▶ [WHAT IS NEEDED]: Below are records; please write out exactly the lines from the first line through the line containing "-70,8 +70,8 @@", with no pictures.

(EXTRACTED INFORMATION begins)

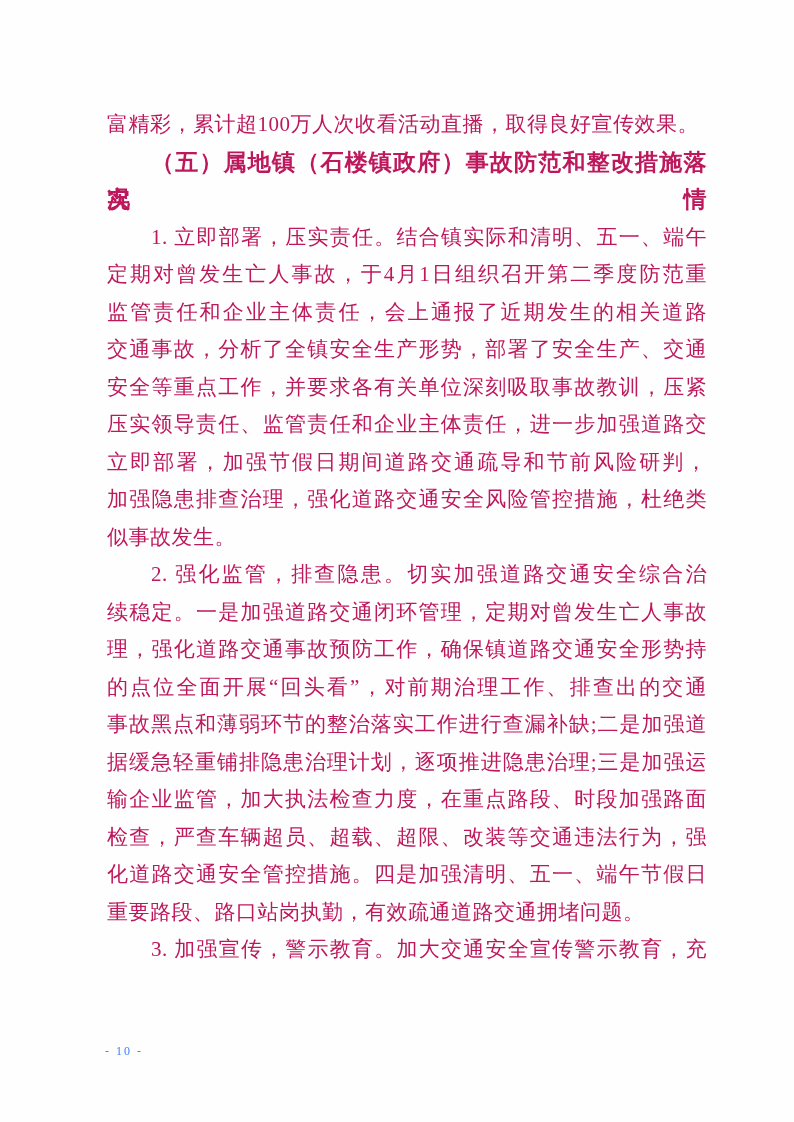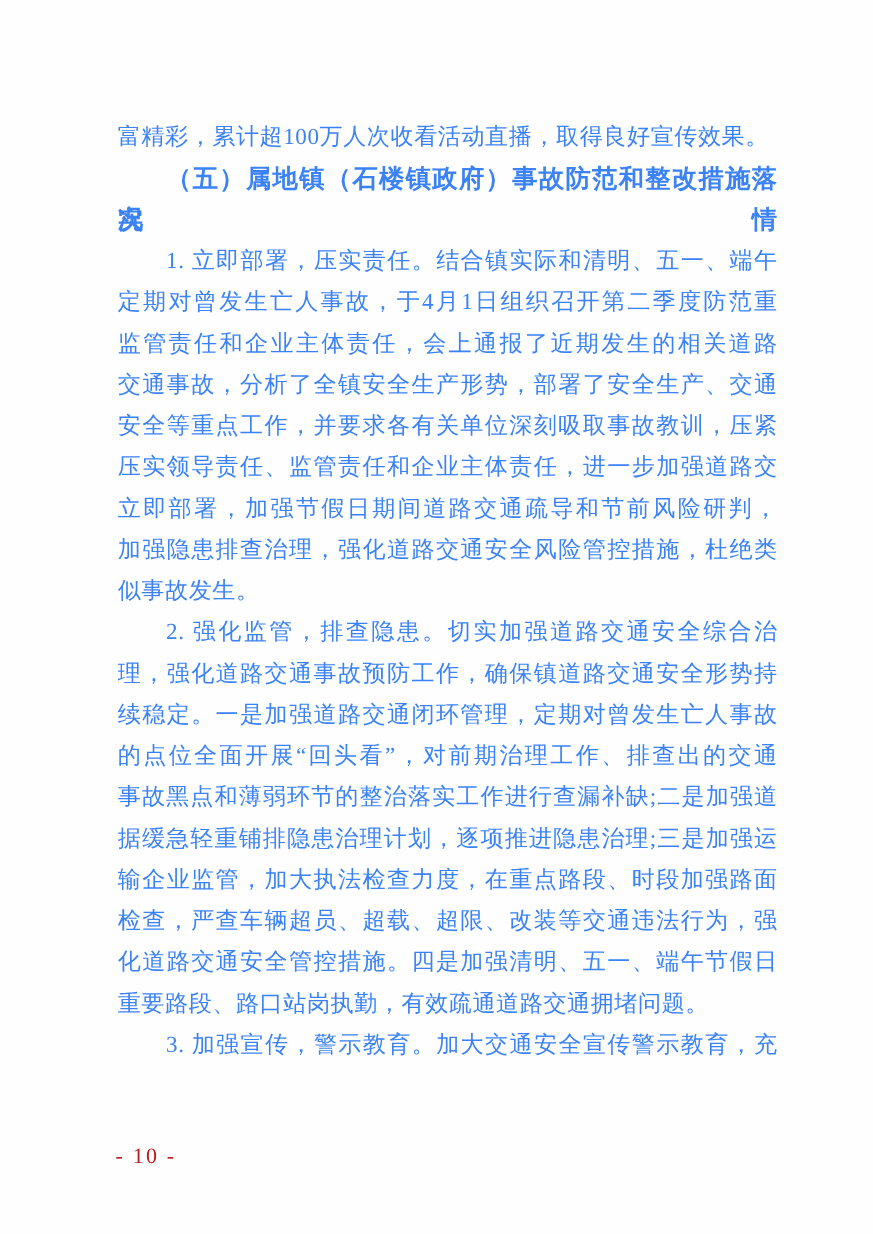--- a/index.html
+++ b/index.html
@@ -26,7 +26,7 @@
     height: 37.5px;
     line-height: 37.5px;
     font-size: 21px;
-    color: #3b82f6;
+    color: #be185d;
     text-align: justify;
     letter-spacing: 0.5px;
     white-space: nowrap;

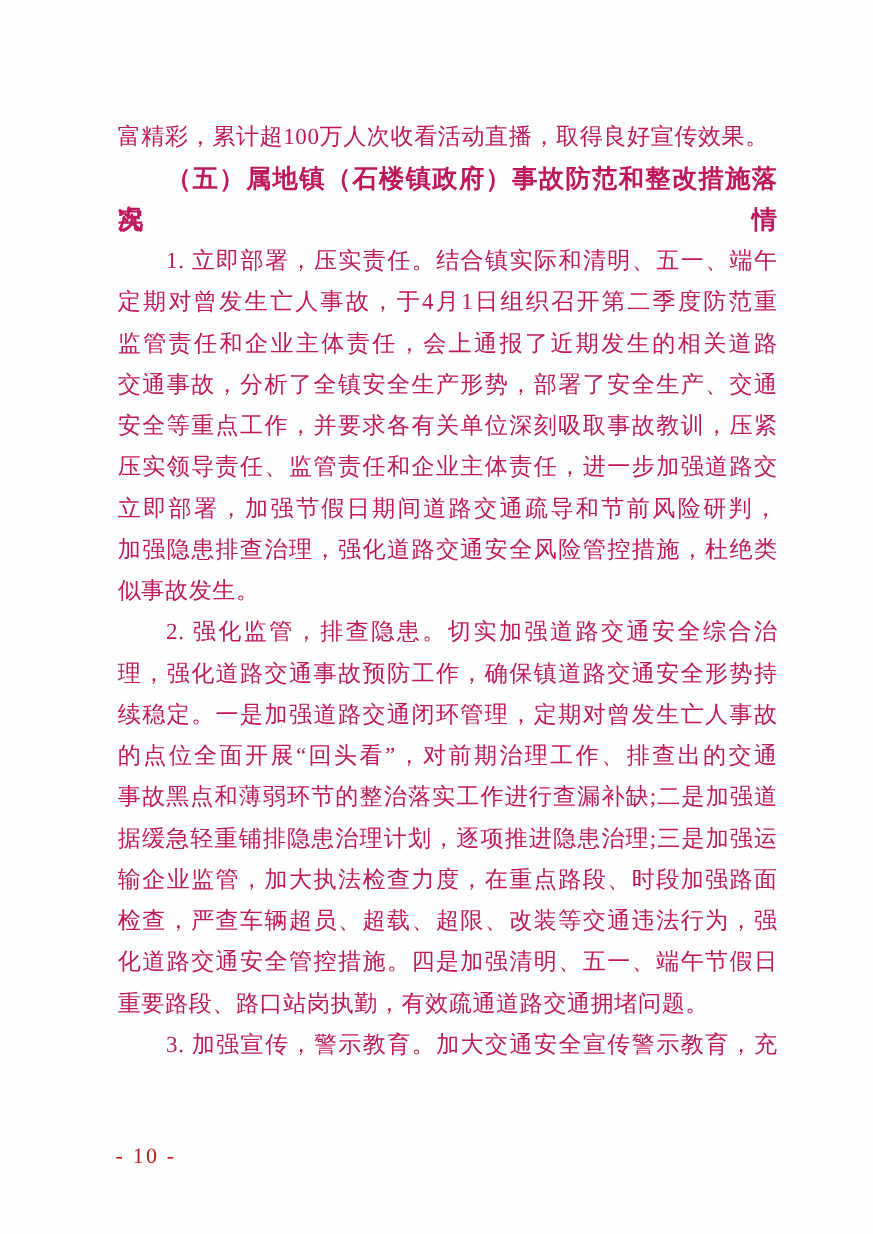--- a/index.html
+++ b/index.html
@@ -70,8 +70,8 @@
       <div class="line fill">加强隐患排查治理，强化道路交通安全风险管控措施，杜绝类</div>
       <div class="line">似事故发生。</div>
       <div class="line fill ind2">2. 强化监管，排查隐患。切实加强道路交通安全综合治</div>
+      <div class="line fill">续稳定。一是加强道路交通闭环管理，定期对曾发生亡人事故</div>
       <div class="line fill">理，强化道路交通事故预防工作，确保镇道路交通安全形势持</div>
-      <div class="line fill">续稳定。一是加强道路交通闭环管理，定期对曾发生亡人事故</div>
       <div class="line fill">的点位全面开展“回头看”，对前期治理工作、排查出的交通</div>
       <div class="line fill">事故黑点和薄弱环节的整治落实工作进行查漏补缺;二是加强道</div>
       <div class="line fill">据缓急轻重铺排隐患治理计划，逐项推进隐患治理;三是加强运</div>

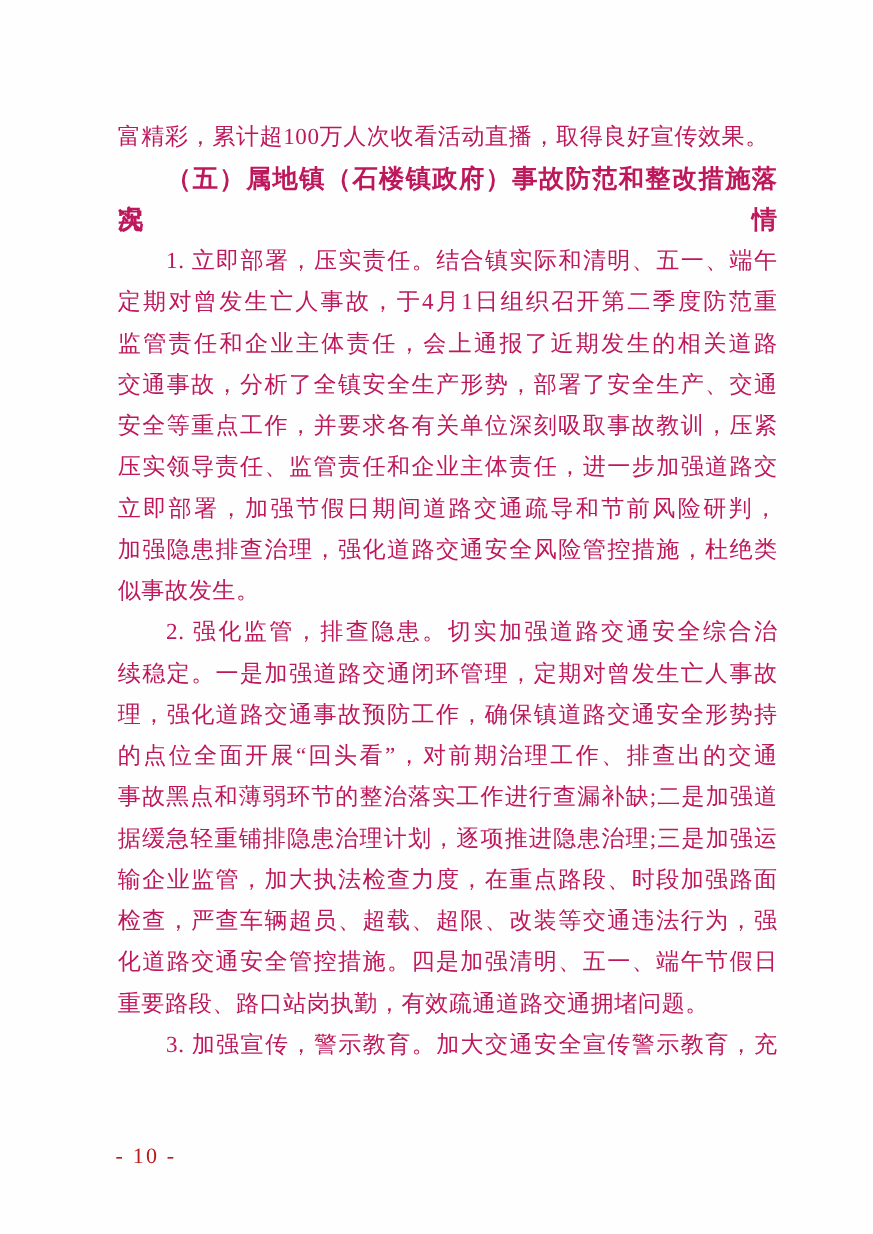--- a/index.html
+++ b/index.html
@@ -46,9 +46,9 @@
     position: absolute;
     left: 105px;
     top: 1039px;
-    font-size: 20px;
+    font-size: 12px;
     line-height: 24px;
-    color: #b91c1c;
+    color: #3b82f6;
     letter-spacing: 2px;
   }
 </style>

(EXTRACTED INFORMATION ends)

▶ [WRITTEN REPLY]:
--- a/index.html
+++ b/index.html
@@ -26,7 +26,7 @@
     height: 37.5px;
     line-height: 37.5px;
     font-size: 21px;
-    color: #3b82f6;
+    color: #be185d;
     text-align: justify;
     letter-spacing: 0.5px;
     white-space: nowrap;

--- a/index.html
+++ b/index.html
@@ -70,8 +70,8 @@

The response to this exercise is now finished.